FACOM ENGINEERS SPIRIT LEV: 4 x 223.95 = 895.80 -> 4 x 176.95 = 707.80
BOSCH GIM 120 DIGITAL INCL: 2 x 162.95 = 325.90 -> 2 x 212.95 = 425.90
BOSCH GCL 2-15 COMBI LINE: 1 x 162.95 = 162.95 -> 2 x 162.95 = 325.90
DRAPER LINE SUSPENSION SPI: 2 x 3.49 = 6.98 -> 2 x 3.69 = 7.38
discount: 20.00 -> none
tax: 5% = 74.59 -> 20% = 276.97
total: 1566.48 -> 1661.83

══════════

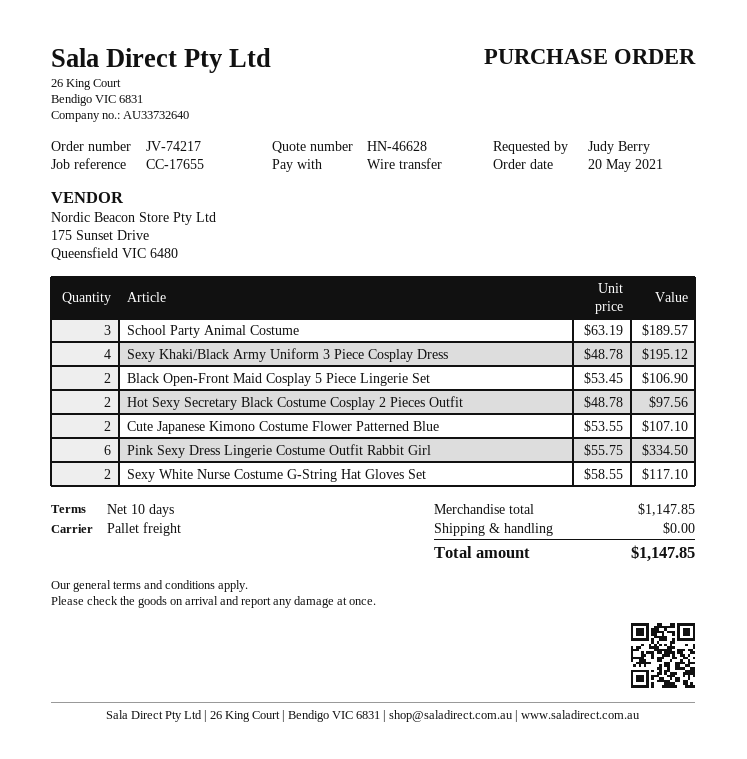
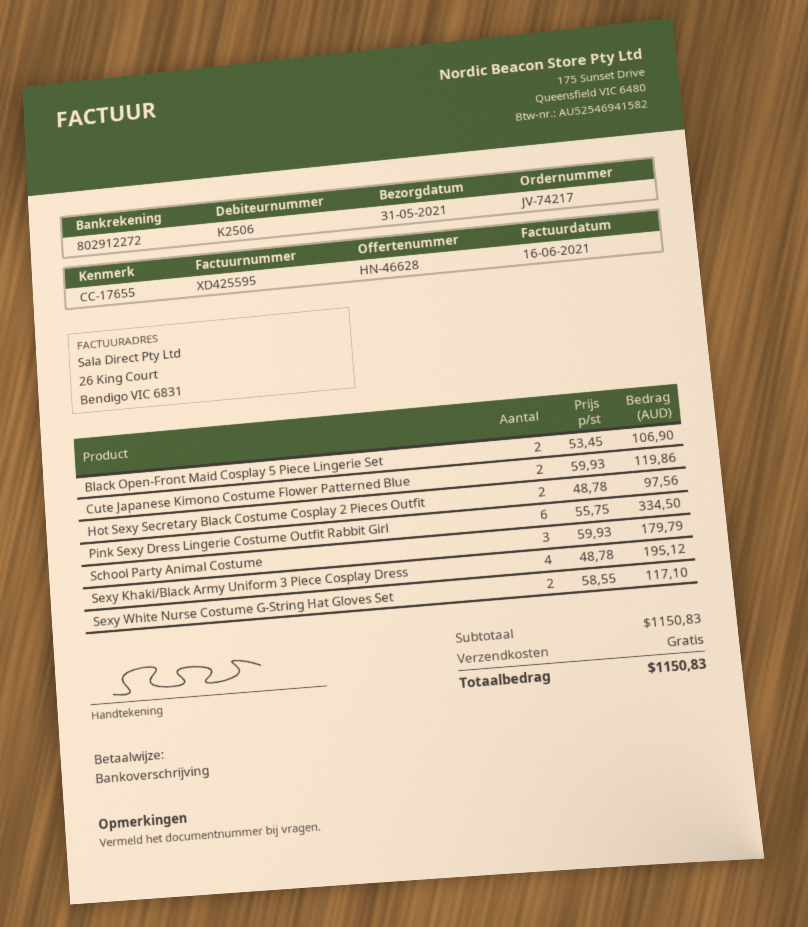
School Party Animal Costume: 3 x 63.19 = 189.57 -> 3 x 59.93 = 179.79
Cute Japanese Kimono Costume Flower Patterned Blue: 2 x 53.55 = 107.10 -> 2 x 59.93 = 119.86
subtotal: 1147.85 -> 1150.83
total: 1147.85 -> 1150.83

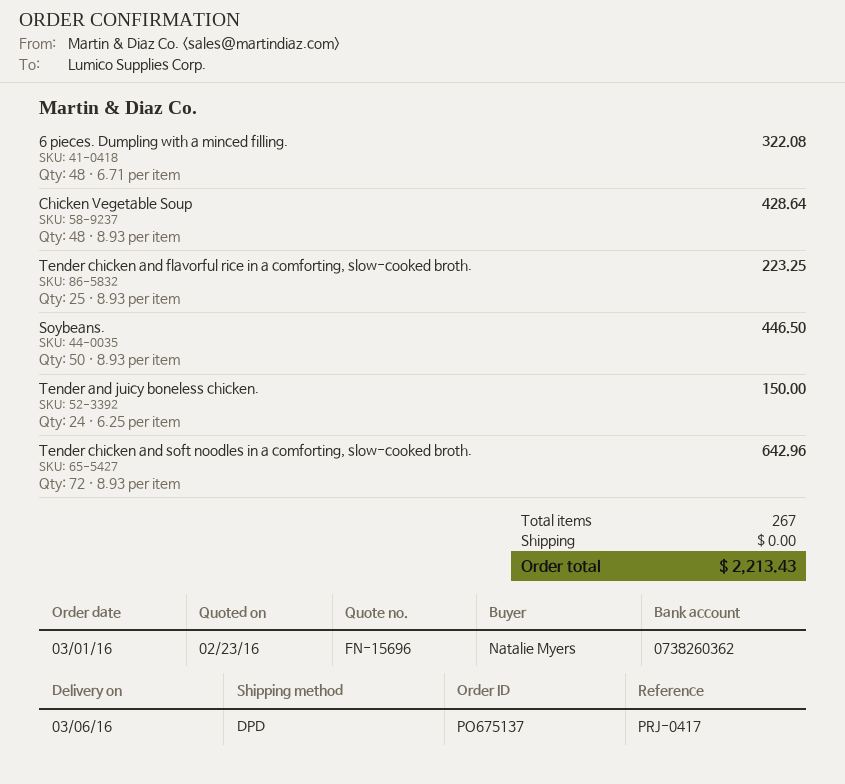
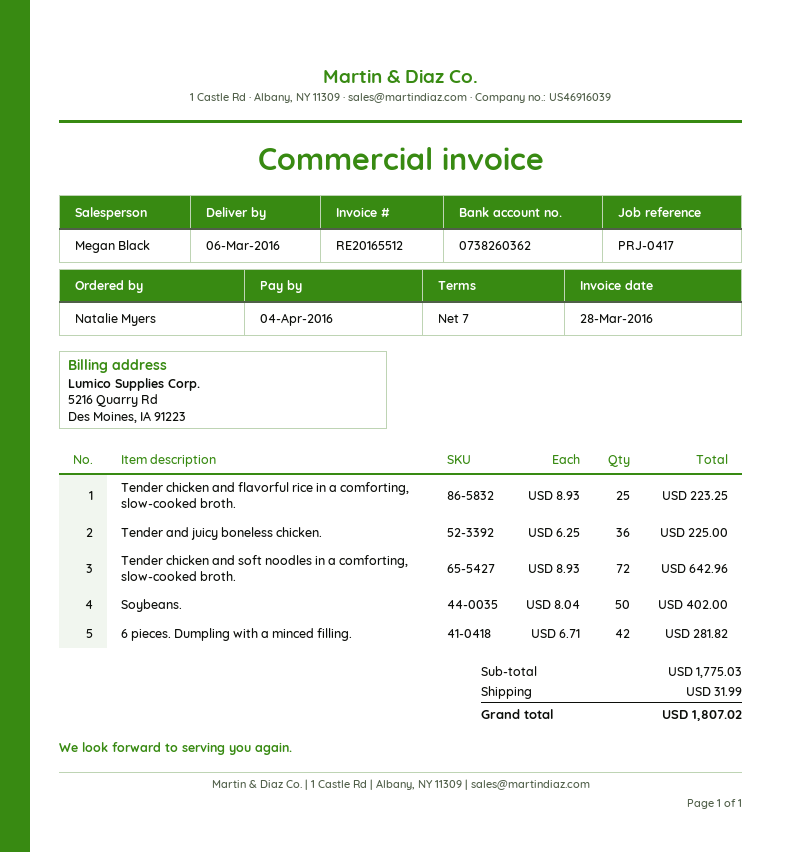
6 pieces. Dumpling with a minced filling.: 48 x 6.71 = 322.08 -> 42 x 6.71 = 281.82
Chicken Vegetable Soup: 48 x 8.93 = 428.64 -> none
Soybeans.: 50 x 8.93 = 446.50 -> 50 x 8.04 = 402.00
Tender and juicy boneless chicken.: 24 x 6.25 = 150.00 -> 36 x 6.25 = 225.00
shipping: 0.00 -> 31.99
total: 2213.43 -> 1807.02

══════════

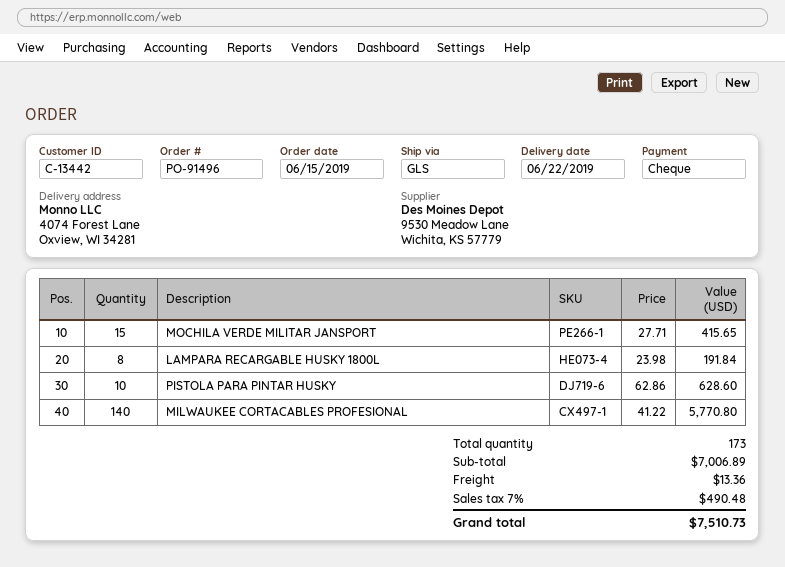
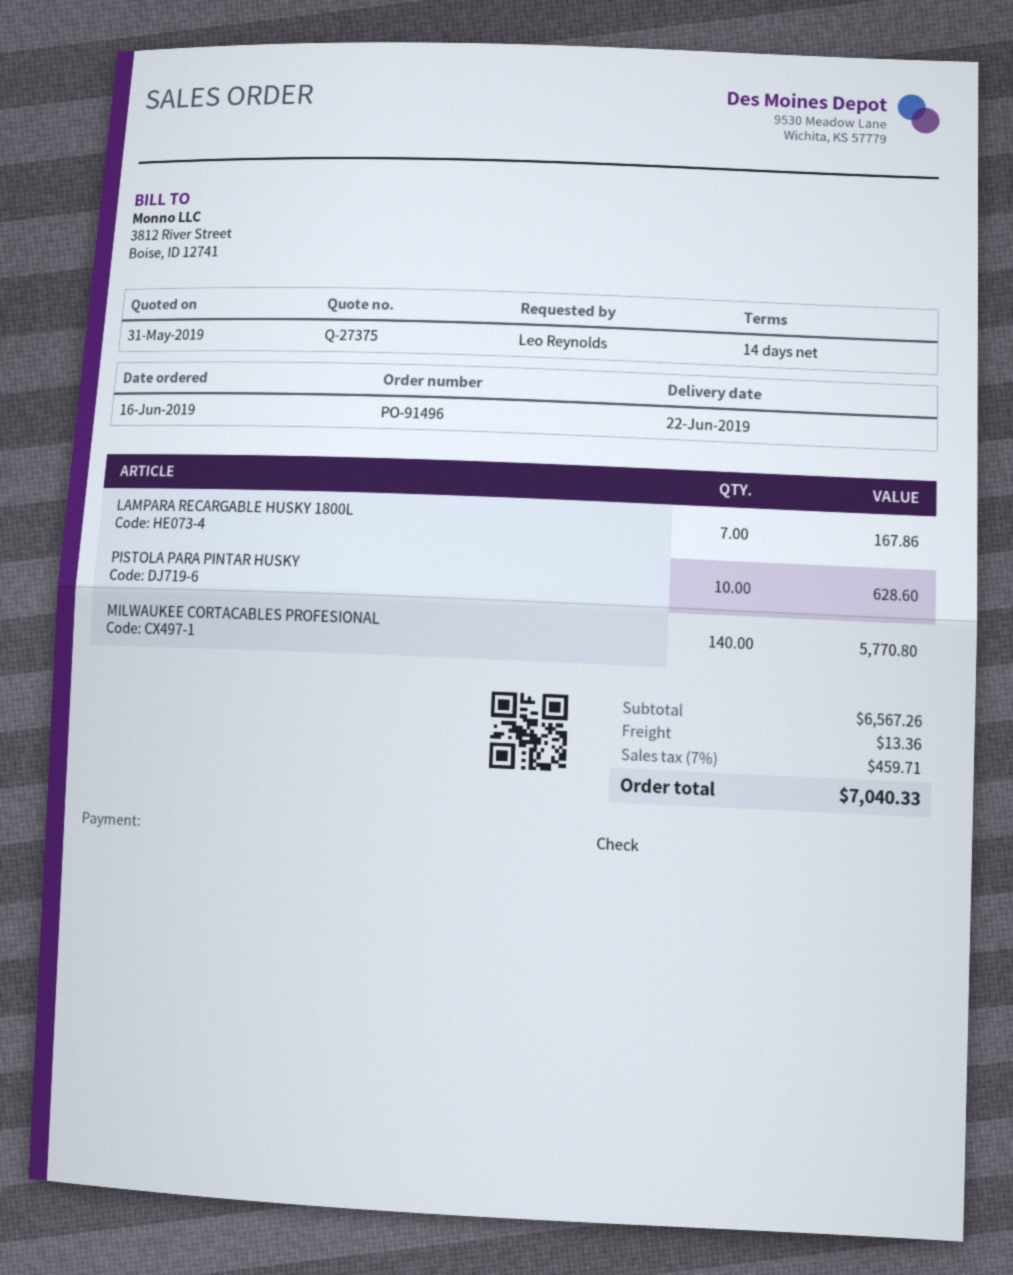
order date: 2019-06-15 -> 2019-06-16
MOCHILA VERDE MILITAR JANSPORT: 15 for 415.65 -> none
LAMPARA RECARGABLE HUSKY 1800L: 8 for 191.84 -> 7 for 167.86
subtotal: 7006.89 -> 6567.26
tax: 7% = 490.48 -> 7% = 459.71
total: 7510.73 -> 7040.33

══════════

**PROBLEM DESCRIPTION**.
Search the listing above for the lines with "FACOM ENGINEERS SPIRIT" and "total: 1566.48 -> 1661.83", then output those lines and all lines between them exactly.

**ANSWER BELOW**.
FACOM ENGINEERS SPIRIT LEV: 4 x 223.95 = 895.80 -> 4 x 176.95 = 707.80
BOSCH GIM 120 DIGITAL INCL: 2 x 162.95 = 325.90 -> 2 x 212.95 = 425.90
BOSCH GCL 2-15 COMBI LINE: 1 x 162.95 = 162.95 -> 2 x 162.95 = 325.90
DRAPER LINE SUSPENSION SPI: 2 x 3.49 = 6.98 -> 2 x 3.69 = 7.38
discount: 20.00 -> none
tax: 5% = 74.59 -> 20% = 276.97
total: 1566.48 -> 1661.83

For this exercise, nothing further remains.